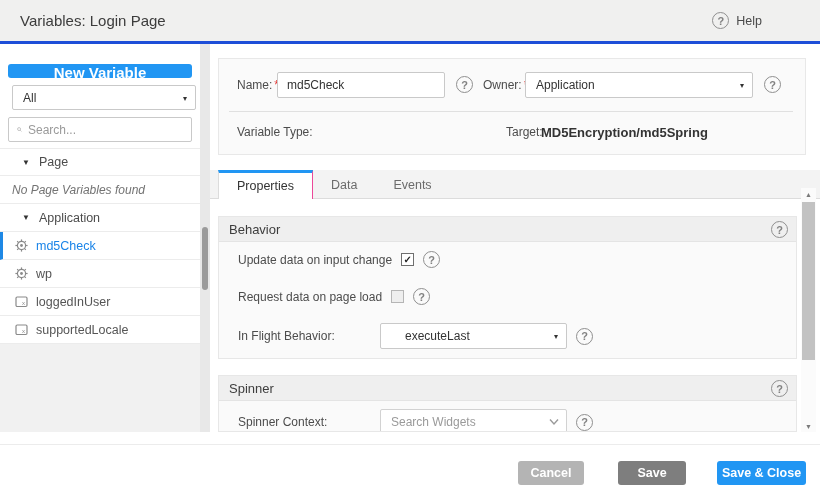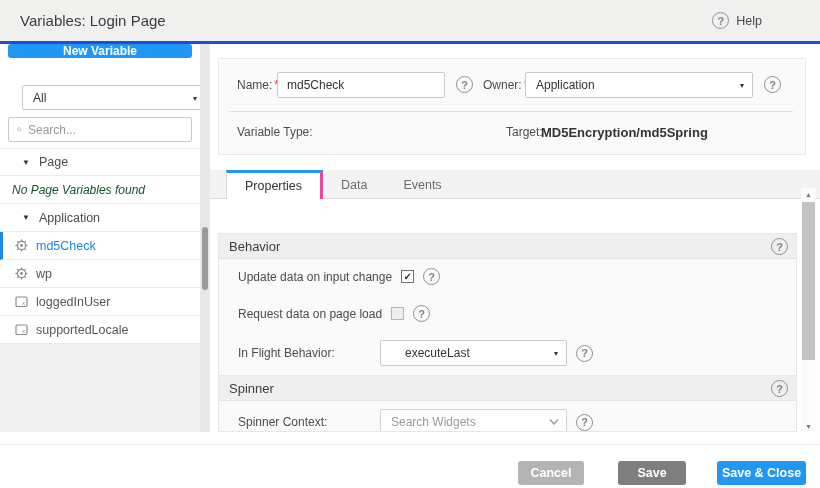"New Variable" .new-var-btn { font-size: 12px -> 15px; top: 0 -> 20px }
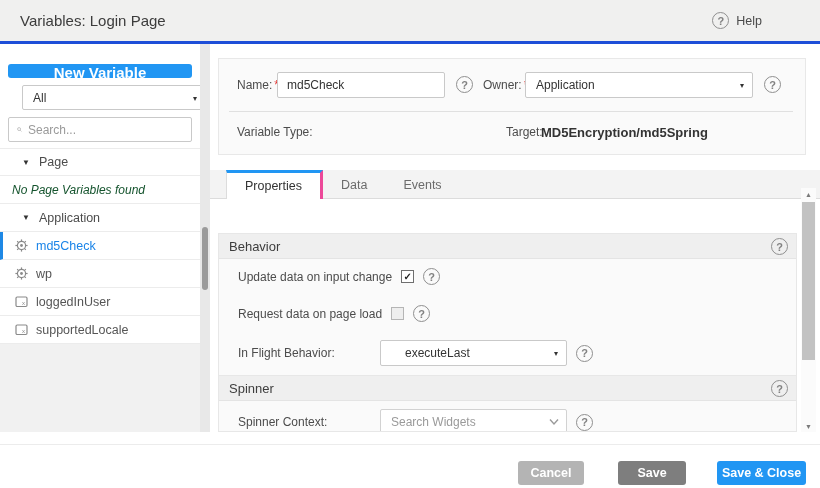"All" .sb-filter { left: 22px -> 12px }
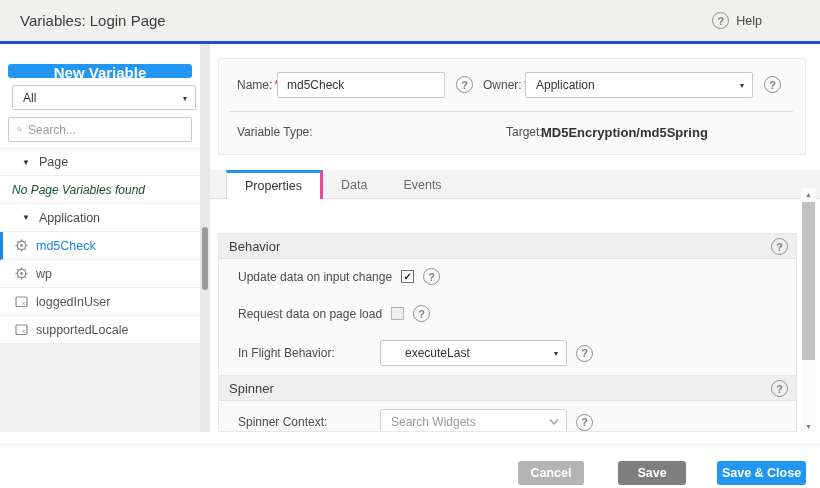"No Page Variables found" .empty-row { color: #14532d -> #737373 }
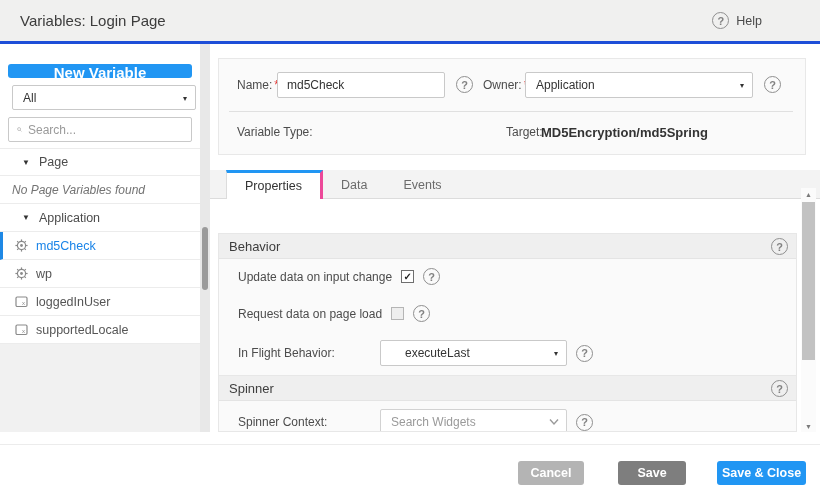"Properties" .tab.active { border-right: 3px solid #ec4899 -> 1px solid #ec4899; margin-left: 16px -> 8px }
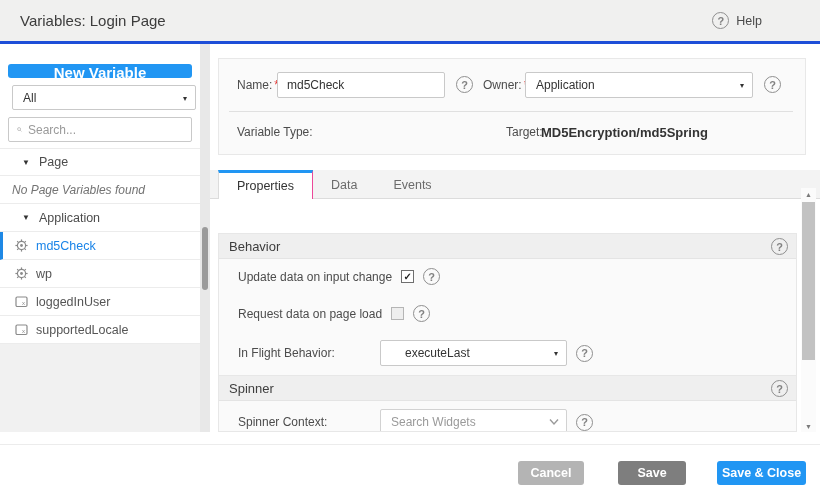"Behavior" .section-behavior { top: 189px -> 172px }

================================

TASK DIRECTIONS.
With the pictures omitted, write out exactly the lines from the one that contains "color: #14532d ->" through the final line of the material above, both ends included.

ANSWER FOR THE TASK.
"No Page Variables found" .empty-row { color: #14532d -> #737373 }
"Properties" .tab.active { border-right: 3px solid #ec4899 -> 1px solid #ec4899; margin-left: 16px -> 8px }
"Behavior" .section-behavior { top: 189px -> 172px }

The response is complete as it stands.